Professor Maddalena Dalla Mura from the IUAV in Venice recently (2016) examined the reception of the computers and the digital revolution in Italy through the articles that appeared in the magazine ‘Linea grafica’ in the period 1970-2000, and reported how “the great changes that then [the mid-1970s, Ed.] worried the world of typography, such as photocomposition and the increasingly widespread application of the computers, seemed to have little interest within the so-called ‘creatives’.”

Franco Grignani was an exception (he had at home a copy of “Computer Graphics – Computer Art” by Herbert W. Franke, 1971), and in the exhibition catalogue of ‘Operativo 3‘ and later (1976) in an article in the magazine ‘Rivista IBM’ he was presented as follows:

“An observer of the changing realities that the event of technologies bring into man’s life and conscious of the rights of independence and creativity of the human mind, he proposes to the computer (the machine) the mockery of mathematical absurdity or the conceptual trauma of affirmation and negation in order to counterpose the triumph of the imagination and the consciousness of the inner infinity to the terrible speed of calculation.”

Franco Grignani and Giancarlo Realini, Affirmation and Negation, 1975
“Affirmation and Negation”, 1975, a precursor of animated pics by frames: the word ‘si’ (‘yes’) is transformed by computer instructions into its opposite ‘no’; idea by Franco Grignani, realization by Giancarlo Realini with IBM 7090 [b]

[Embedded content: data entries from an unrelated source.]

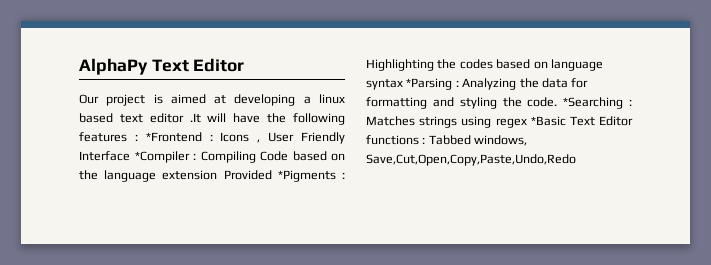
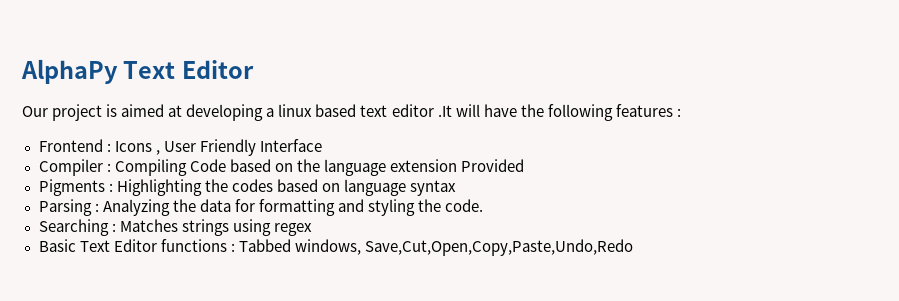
- Our project is aimed at developing a linux based text editor .It will have the following features : *Frontend :
+ Our project is aimed at developing a linux based text editor .It will have the following features :
+ Frontend :
- Icons , User Friendly Interface *Compiler :
+ Icons , User Friendly Interface
+ Compiler :
- Compiling Code based on the language extension Provided *Pigments :
+ Compiling Code based on the language extension Provided
+ Pigments :
- Highlighting the codes based on language syntax *Parsing :
+ Highlighting the codes based on language syntax
+ Parsing :
- Analyzing the data for formatting and styling the code. *Searching :
+ Analyzing the data for formatting and styling the code.
+ Searching :
- Matches strings using regex *Basic Text Editor functions :
+ Matches strings using regex
+ Basic Text Editor functions :

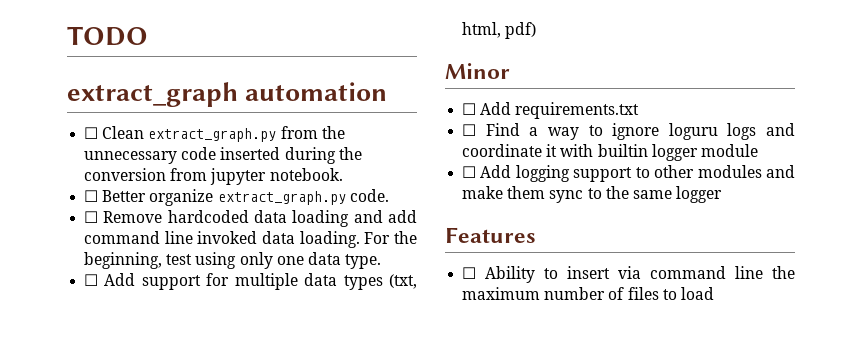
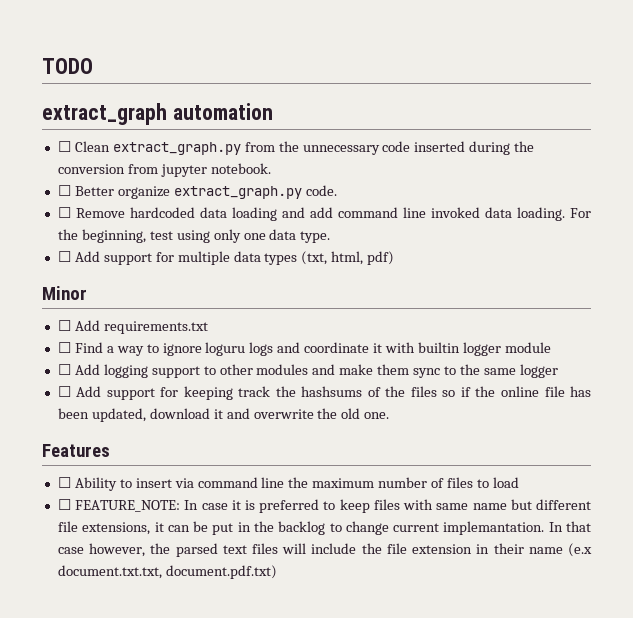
+ ☐ Add support for keeping track the hashsums of the files so if the online file has been updated, download it and overwrite the old one.
+ ☐ FEATURE_NOTE: In case it is preferred to keep files with same name but different file extensions, it can be put in the backlog to change current implemantation. In that case however, the parsed text files will include the file extension in their name (e.x document.txt.txt, document.pdf.txt)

The research of the group ‘Operativo 3‘ ranged from the generation of complex structures by combining simple geometric figures, to the combination of deformations through rotating movements and many other graphic experiments which were later exhibited (1977) or published (1983) by Realini, who produced further studies on his own in the following years.

Again, we can find – as always in Grignani’s work – some similarities with earlier ‘hand-made’ works:

The exhibition catalogue concluded:

“Different researches as theme and visual result, but always aimed at an almost exasperated use of the machine and the tools of realization, in search of their limits.”

That’s a little story about the exhibition, recalled by Realini: Realini, Casali and Grignani were answering some questions about their work, Realini and Casali talking and talking… while Grignani kept in his silence; so, someone asked him: «But, Architect, do you have anything to say?» – «Me? I work». And that was all: that was my grandpa, he managed to be incisive with just a couple of words and silence the entire audience.

However, the magazine ‘arte e società’ (issue n° 2, 1975) underlined how art critics were unprepared for this kind of exhibition, unlike the public, which proved instead to be “attentive and demanding”.

Later recalling these experiences, Realini wrote in 1983: “A few years ago, when for the first time these works went out of the narrow circle of the insiders and were exposed to the public also with specific exhibitions, some were tempted to consider them as the expression of a ‘new art’. In our opinion, it would be more correct to say that a new working technique was being revealed which, economic matters aside, even artists could access. In fact, the works displayed, even if made by technicians not particularly interested in an ‘aesthetic’ discourse, had to have a value of stimulus, of novelty for the real aesthetic operators, who, we will never tire of saying, must intervene on that fact of historical importance represented by the widespread diffusion of electronic processors” [from Giancarlo Realini, “Disegnare col Computer”, 1983].

Lacking adequate recognition by art critics, unfortunately the group ‘Operativo 3‘ disbanded shortly after the first two exhibitions in 1975, although Giancarlo Realini later exhibited some further results at the ‘Galleria San Fedele’ in Milan, in February 1977. The birth of the computer “is very recent,” wrote Realini in this exhibition’s catalogue, “its penetration throughout the world very rapid: so rapid that we have not yet realized how much the computers have become necessary for our lives […] it is certain that their use will be increasing more and more.”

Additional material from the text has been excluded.